[RECORDS PROVIDED Boundary: Start]
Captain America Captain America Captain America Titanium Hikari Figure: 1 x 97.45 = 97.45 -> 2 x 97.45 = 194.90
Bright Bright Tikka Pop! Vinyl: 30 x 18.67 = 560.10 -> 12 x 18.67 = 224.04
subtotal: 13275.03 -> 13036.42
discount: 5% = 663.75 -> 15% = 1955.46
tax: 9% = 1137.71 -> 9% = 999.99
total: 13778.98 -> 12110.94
[RECORDS PROVIDED Boundary: End]
[RECORDS PROVIDED Boundary: Start]
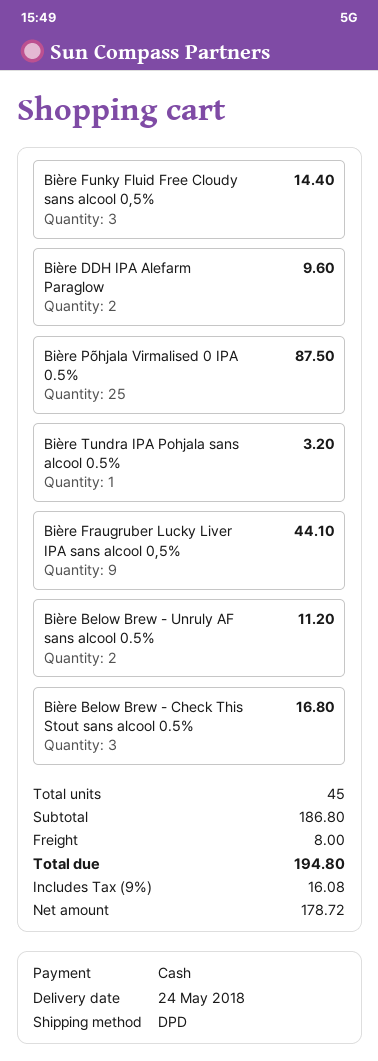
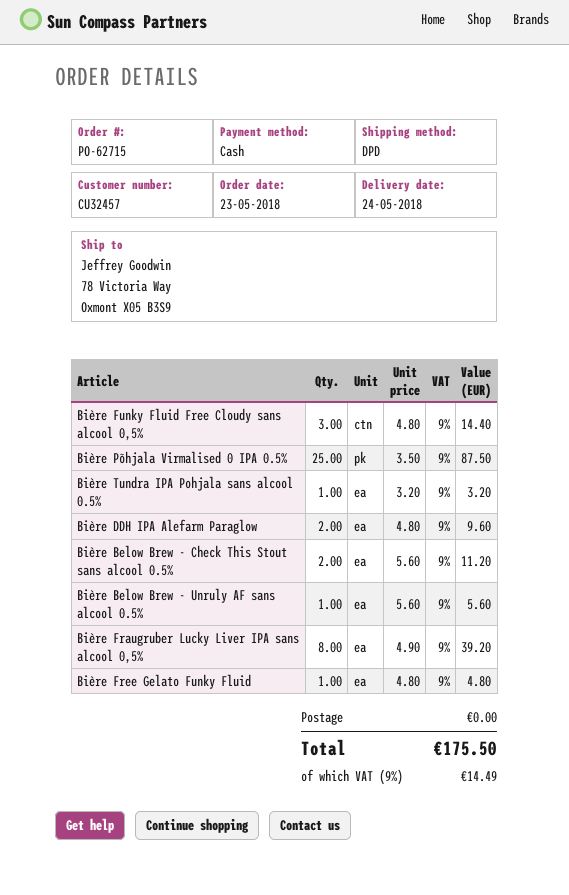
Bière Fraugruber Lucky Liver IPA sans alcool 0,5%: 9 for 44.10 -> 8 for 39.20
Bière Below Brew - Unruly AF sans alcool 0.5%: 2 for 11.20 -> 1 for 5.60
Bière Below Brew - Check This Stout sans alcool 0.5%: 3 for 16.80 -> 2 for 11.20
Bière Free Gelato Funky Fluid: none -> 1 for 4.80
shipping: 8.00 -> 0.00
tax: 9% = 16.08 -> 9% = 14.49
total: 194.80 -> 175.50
[RECORDS PROVIDED Boundary: End]
• **TASK TO COMPLETE**: Only the lines above from the one with "Captain America Captain" through the one with "total: 13778.98 -> 12110.94" should be duplicated, character for character.

• **RESPONSE TO THIS EXERCISE**:
Captain America Captain America Captain America Titanium Hikari Figure: 1 x 97.45 = 97.45 -> 2 x 97.45 = 194.90
Bright Bright Tikka Pop! Vinyl: 30 x 18.67 = 560.10 -> 12 x 18.67 = 224.04
subtotal: 13275.03 -> 13036.42
discount: 5% = 663.75 -> 15% = 1955.46
tax: 9% = 1137.71 -> 9% = 999.99
total: 13778.98 -> 12110.94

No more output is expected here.